Activity – Copy word for word the lines of the records below, beginning at the one with "Totals | Avg_LaeqN: 479.3 -> 522.8" and finishing at the one with "3 | Avg_LaeqD: 50.07 -> 50.01", ends included, but none of the pictures.

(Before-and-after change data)
* * *
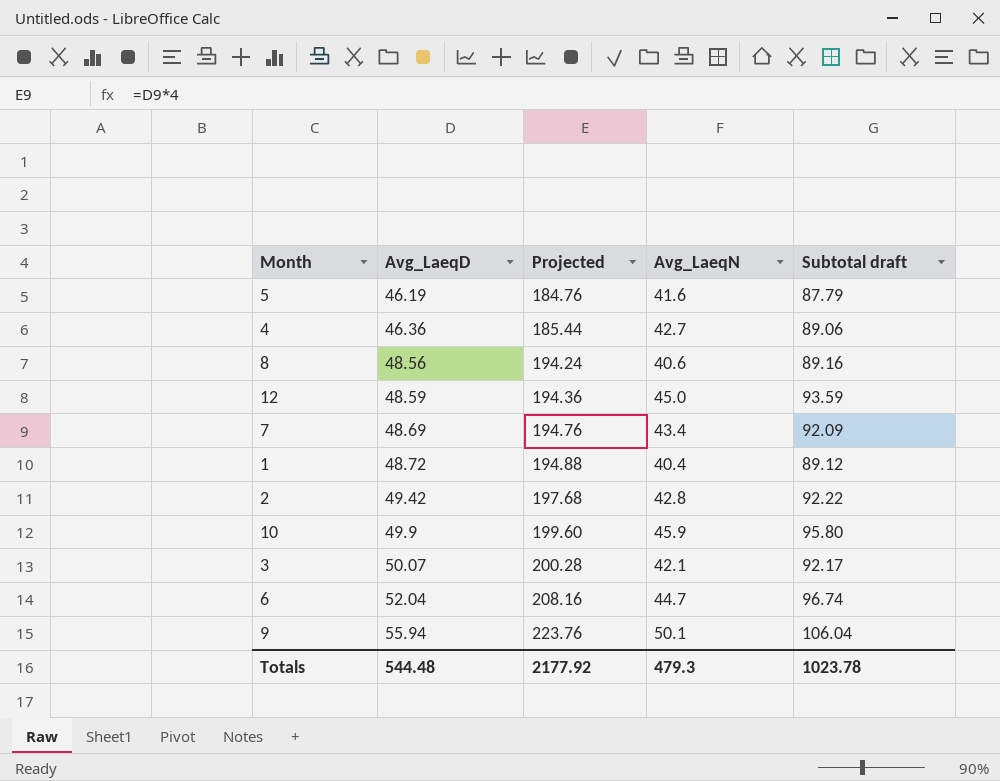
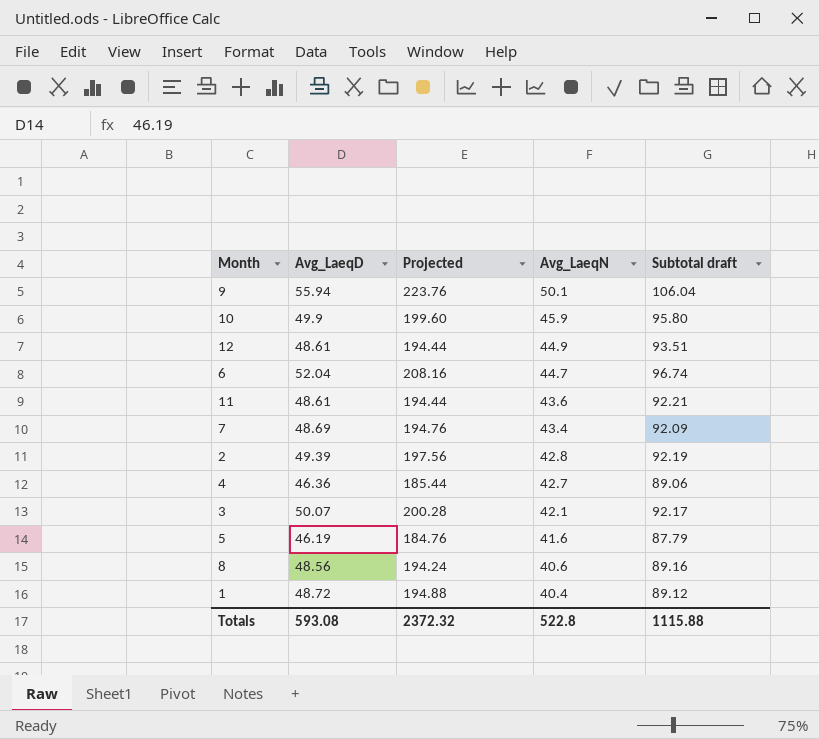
row order: Avg_LaeqD ascending -> Avg_LaeqN descending
12 | Avg_LaeqD: 48.59 -> 48.61
12 | Projected: 194.36 -> 194.44
12 | Avg_LaeqN: 45.0 -> 44.9
12 | Subtotal draft: 93.59 -> 93.51
row 11: none -> 48.61 | 194.44 | 43.6 | 92.21
2 | Avg_LaeqD: 49.42 -> 49.39
2 | Projected: 197.68 -> 197.56
2 | Subtotal draft: 92.22 -> 92.19
Totals | Avg_LaeqD: 544.48 -> 593.08
Totals | Projected: 2177.92 -> 2372.32
Totals | Avg_LaeqN: 479.3 -> 522.8
Totals | Subtotal draft: 1023.78 -> 1115.88

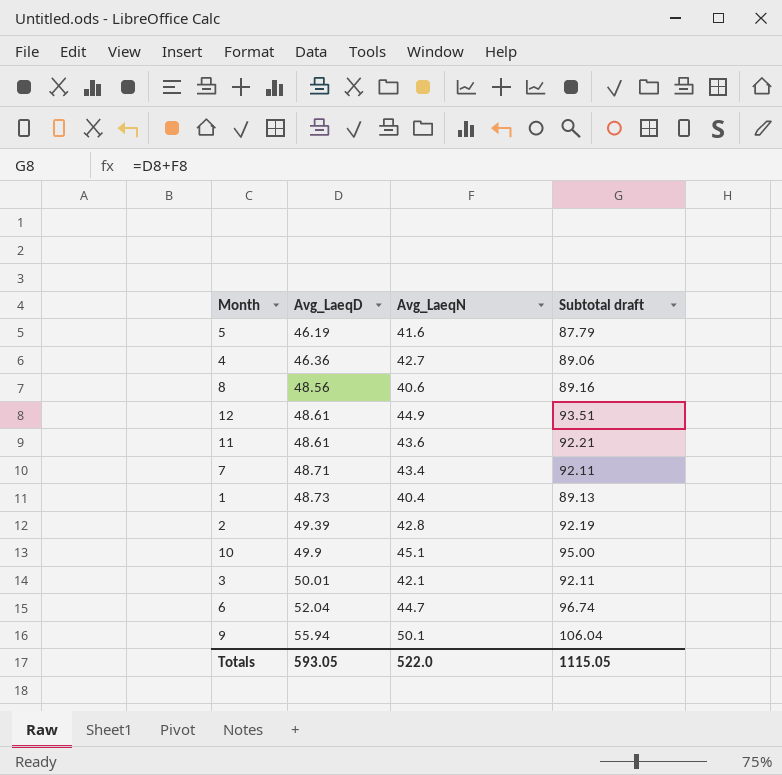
row order: Avg_LaeqN descending -> Avg_LaeqD ascending
column Projected | formula: [Avg_LaeqD] * 4 -> none
7 | Avg_LaeqD: 48.69 -> 48.71
7 | Subtotal draft: 92.09 -> 92.11
1 | Avg_LaeqD: 48.72 -> 48.73
1 | Subtotal draft: 89.12 -> 89.13
10 | Avg_LaeqN: 45.9 -> 45.1
10 | Subtotal draft: 95.80 -> 95.00
3 | Avg_LaeqD: 50.07 -> 50.01
3 | Subtotal draft: 92.17 -> 92.11
Totals | Avg_LaeqD: 593.08 -> 593.05
Totals | Avg_LaeqN: 522.8 -> 522.0
Totals | Subtotal draft: 1115.88 -> 1115.05

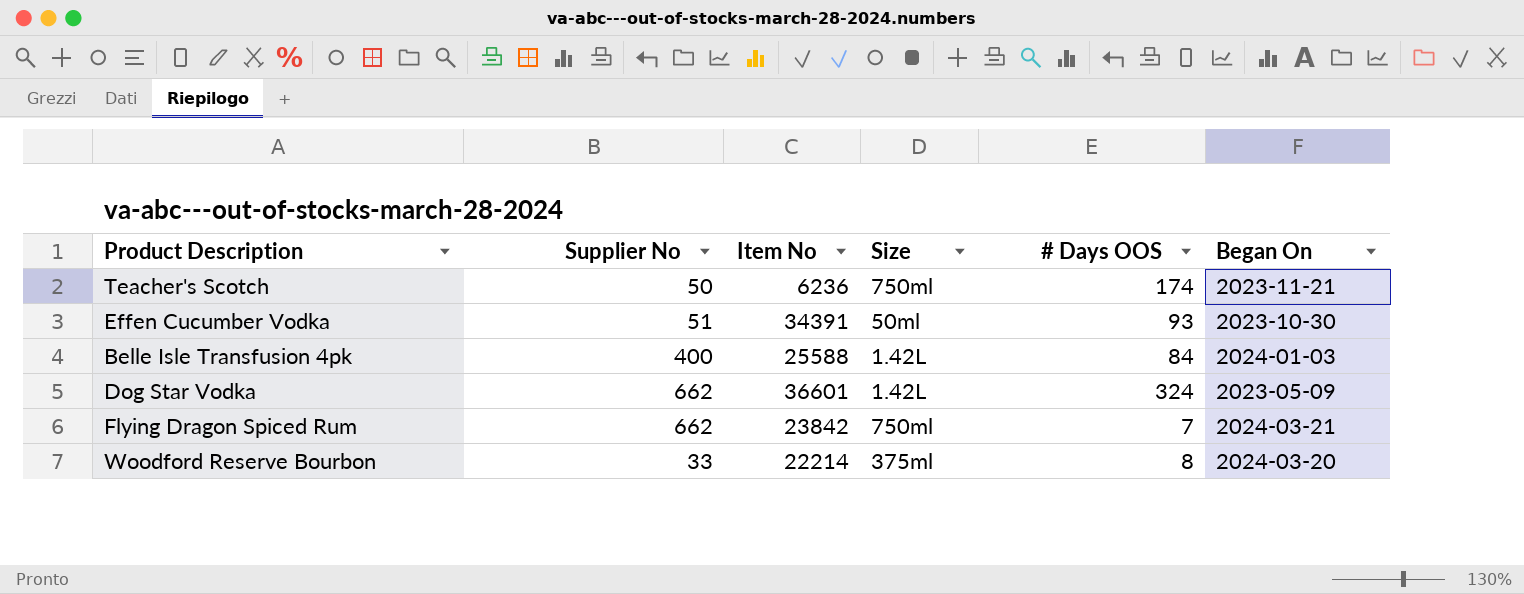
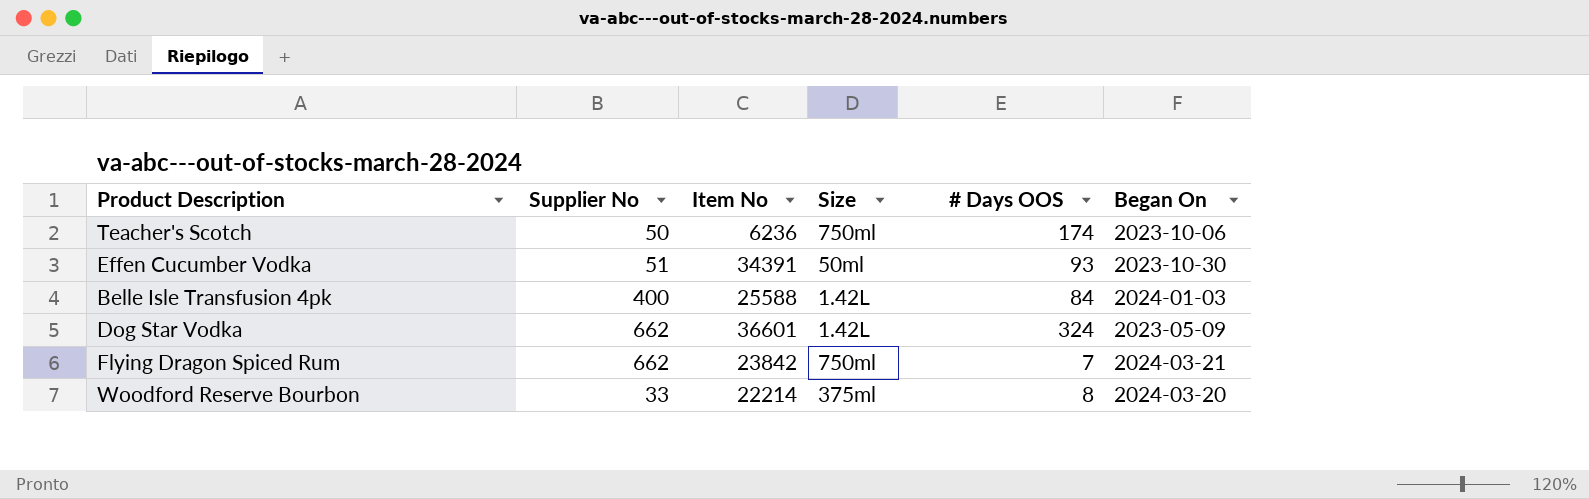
Teacher's Scotch | Began On: 2023-11-21 -> 2023-10-06

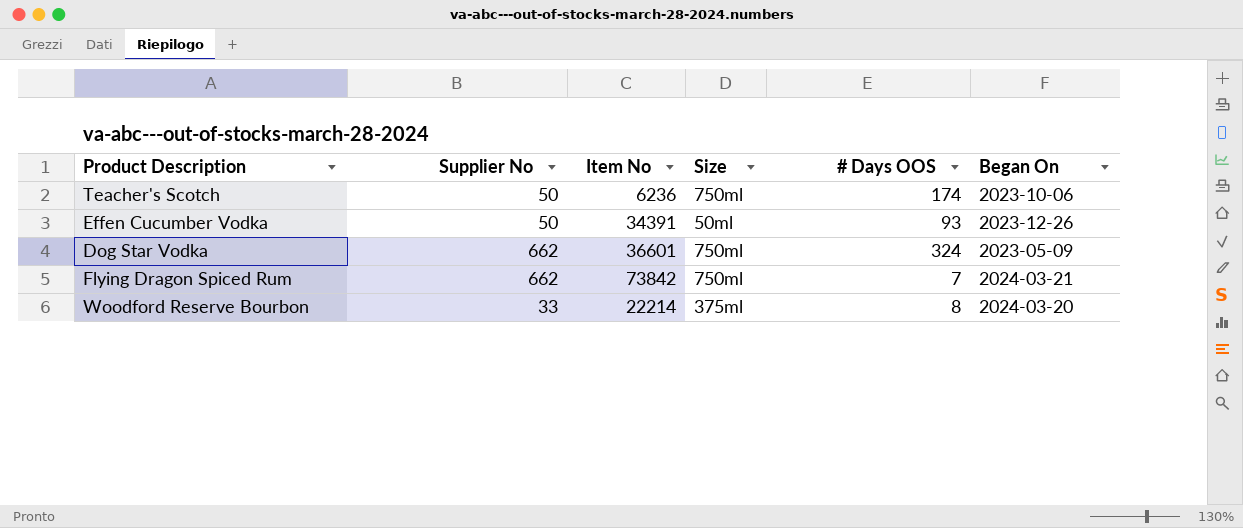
row Belle Isle Transfusion 4pk: 400 | 25588 | 1.42L | 84 | 2024-01-03 -> none
Effen Cucumber Vodka | Supplier No: 51 -> 50
Effen Cucumber Vodka | Began On: 2023-10-30 -> 2023-12-26
Dog Star Vodka | Size: 1.42L -> 750ml
Flying Dragon Spiced Rum | Item No: 23842 -> 73842

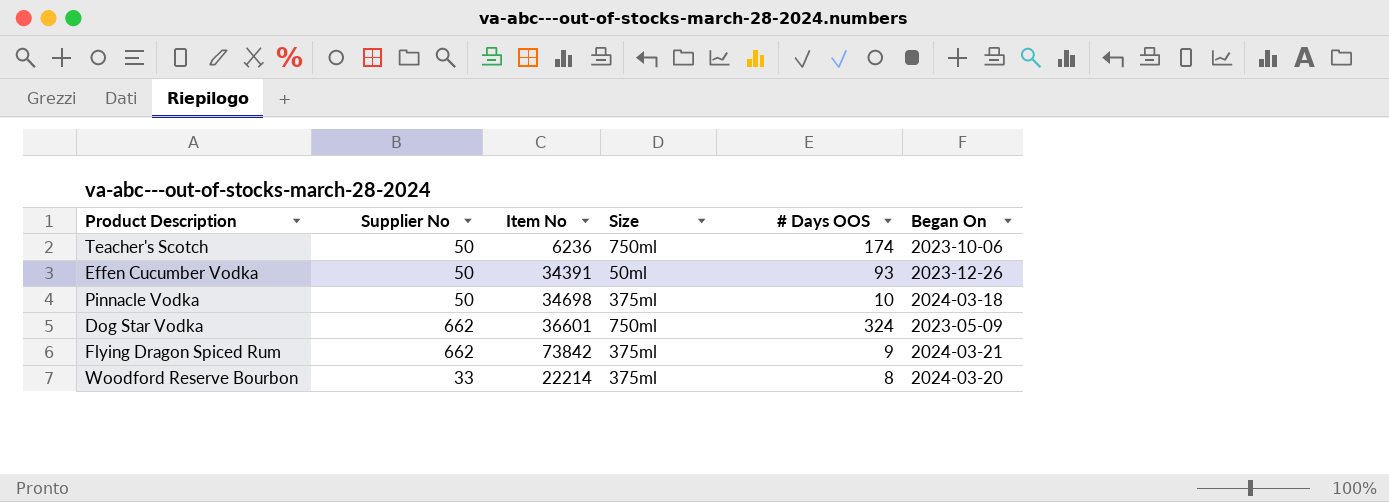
row Pinnacle Vodka: none -> 50 | 34698 | 375ml | 10 | 2024-03-18
Flying Dragon Spiced Rum | Size: 750ml -> 375ml
Flying Dragon Spiced Rum | # Days OOS: 7 -> 9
* * *
Exercise result –
Totals | Avg_LaeqN: 479.3 -> 522.8
Totals | Subtotal draft: 1023.78 -> 1115.88

row order: Avg_LaeqN descending -> Avg_LaeqD ascending
column Projected | formula: [Avg_LaeqD] * 4 -> none
7 | Avg_LaeqD: 48.69 -> 48.71
7 | Subtotal draft: 92.09 -> 92.11
1 | Avg_LaeqD: 48.72 -> 48.73
1 | Subtotal draft: 89.12 -> 89.13
10 | Avg_LaeqN: 45.9 -> 45.1
10 | Subtotal draft: 95.80 -> 95.00
3 | Avg_LaeqD: 50.07 -> 50.01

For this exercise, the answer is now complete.